Due to the costs of going digital, which are dropping (but not quick enough for some) broadcasters here have done little to advance the cause of HD (save for some specialty and pay exceptions such as The Movie Network, Movie Central, Rogers Sportsnet and TSN). Other than the American simulcast programming they have purchased in HD, Canadian broadcasters have stood on the sidelines, watching and waiting.
It’s now time to get moving. Despite the seemingly far off 2009 deadline, work must immediately begin.
Why not Corner Gas in HD? Hockey Night in Canada? Global National With Kevin Newman? Plans are on the drawing board for the conversion of all of these programs to high definition/digital (look for a number of HNIC games in HD this year).
Beyond that though, broadcasters must insist producers and advertisers shoot their content in HD. So far they’ve been mentioning it, but not insisting.
Look back four years from today, to 2001. Can the digi-nets really be almost four years old already? The 9/11 attacks are now nearly four years away. Blogs didn’t exist. Camera phones were drawing board items.
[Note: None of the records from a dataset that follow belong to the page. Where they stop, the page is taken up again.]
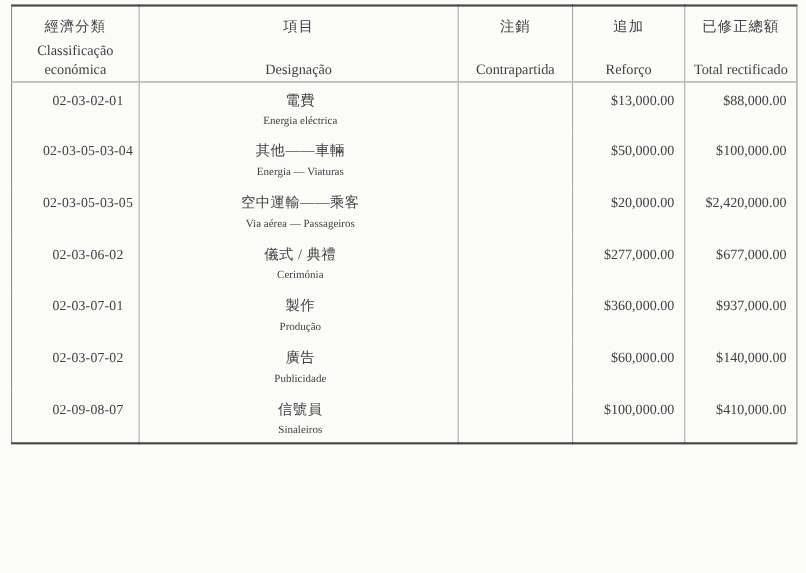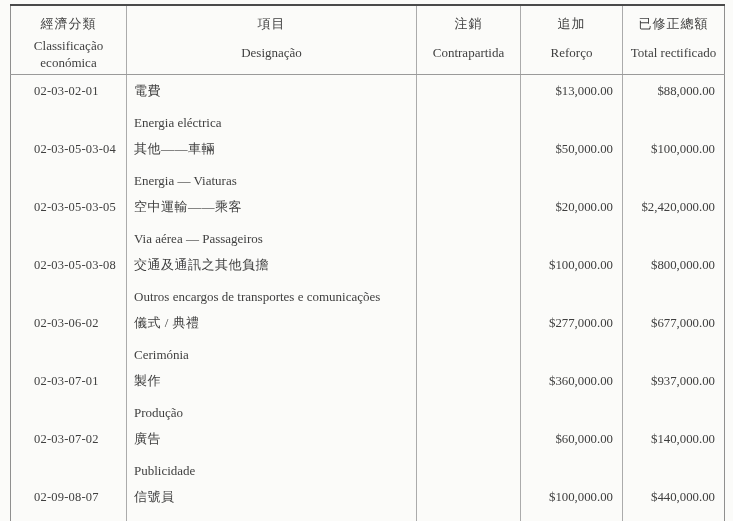--- a/index.html
+++ b/index.html
@@ -42,28 +42,28 @@
   th:first-child,td:first-child{border-left:none;}
   thead tr{height:69px;}
   thead th{
     border-bottom:1px solid #9a9a9a;
     text-align:center;
     padding-top:9px;
     font-size:13px;
     line-height:17px;
   }
   .hdr-zh{font-size:13px;letter-spacing:1px;}
-  .hdr-pt{font-size:13px;margin-top:12px;white-space:nowrap;}
+  .hdr-pt{font-size:13px;margin-top:22px;white-space:nowrap;}
   .hdr-pt.wrap{white-space:normal;margin-top:5px;padding:0 6px;}
   tbody tr{height:47px;}
-  tbody td{padding-top:6px;font-size:13px;line-height:20px;}
+  tbody td{padding-top:6px;font-size:13px;line-height:20px;text-align:center;}
   td.cell-code{padding-left:23px;font-size:12.5px;letter-spacing:.2px;}
   td.cell-desig{padding-left:7px;padding-right:4px;}
   .desig-zh{font-size:13px;letter-spacing:.5px;}
-  .desig-pt{font-size:13px;white-space:nowrap;margin-top:12px;}
+  .desig-pt{font-size:10px;white-space:nowrap;}
   td.cell-amount{text-align:right;padding-right:9px;font-size:12.8px;white-space:nowrap;}
   td.cell-contra{text-align:right;padding-right:9px;}
 </style>
 </head>
 <body>
 
 <div class="page">
   <table class="budget-table">
     <colgroup>
       <col class="c-code">
@@ -123,30 +123,20 @@
       <td class="cell-code">02-03-05-03-05</td>
       <td class="cell-desig">
         <div class="desig-zh">空中運輸——乘客</div>
         <div class="desig-pt">Via aérea — Passageiros</div>
       </td>
       <td class="cell-contra"></td>
       <td class="cell-amount">$20,000.00</td>
       <td class="cell-amount">$2,420,000.00</td>
     </tr>
 
-    <tr>
-      <td class="cell-code">02-03-05-03-08</td>
-      <td class="cell-desig">
-        <div class="desig-zh">交通及通訊之其他負擔</div>
-        <div class="desig-pt">Outros encargos de transportes e comunicações</div>
-      </td>
-      <td class="cell-contra"></td>
-      <td class="cell-amount">$100,000.00</td>
-      <td class="cell-amount">$800,000.00</td>
-    </tr>
 
 
     <tr>
       <td class="cell-code">02-03-06-02</td>
       <td class="cell-desig">
         <div class="desig-zh">儀式 / 典禮</div>
         <div class="desig-pt">Cerimónia</div>
       </td>
       <td class="cell-contra"></td>
       <td class="cell-amount">$277,000.00</td>
@@ -176,18 +166,18 @@
     </tr>
 
     <tr>
       <td class="cell-code">02-09-08-07</td>
       <td class="cell-desig">
         <div class="desig-zh">信號員</div>
         <div class="desig-pt">Sinaleiros</div>
       </td>
       <td class="cell-contra"></td>
       <td class="cell-amount">$100,000.00</td>
-      <td class="cell-amount">$440,000.00</td>
+      <td class="cell-amount">$410,000.00</td>
     </tr>
   </tbody>
   </table>
 
 </div>
 
 </body></html>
Did the time fly by or what?
Wait until you see what happens in the next four years as WiMAX develops into a video delivery system, as video to the cell phone grows, as IPTV stabilizes and launches, as the telecom market fragments and grows like the TV sector already has.
While the cost and content are important hurdles to jump, still unresolved are two other major social policy issues when it comes to a digital transition: 1. Making digital broadcast available in the hinterlands, where there are so few people that installing an expensive HD transmitter could be considered silly and wasteful. 2. How do we get digital television into low income homes which can’t afford it?
American officials are openly wondering about giving away set top boxes to those who can’t afford to purchase a new digital TV, so that the high def signal can be downconverted for an old analog TV set. With US$50 basic digital boxes now on the horizon, this could be a somewhat affordable option for government to try – or even for cable and satellite, who want to maintain their customer rolls.
Another idea mentioned to me today by Canadian Digital Television’s Michael McEwen is tax incentives for broadcasters to build digital infrastructure both far and wide.
Also being promoted by some in the States are the TV sets complete with cable cards. These conditional access card slots (same as the satellite cards) are being built into televisions themselves so that set tops are not needed at all when the TV is plugged into a properly enabled cable system.
However, MSOs there are loathe to offer the cards because they can’t deliver all the additional products and services which a set top box can – and given the satellite industry’s security issues with its cards, there’s a signal security fear, too.
In Canada, those cards are on no cable company’s drawing boards.
This is by no means a complete list of the issues needing attention (how about Dolby 5.1 audio to go with the HD picture?), but doesn’t a four year time-frame seem tight now?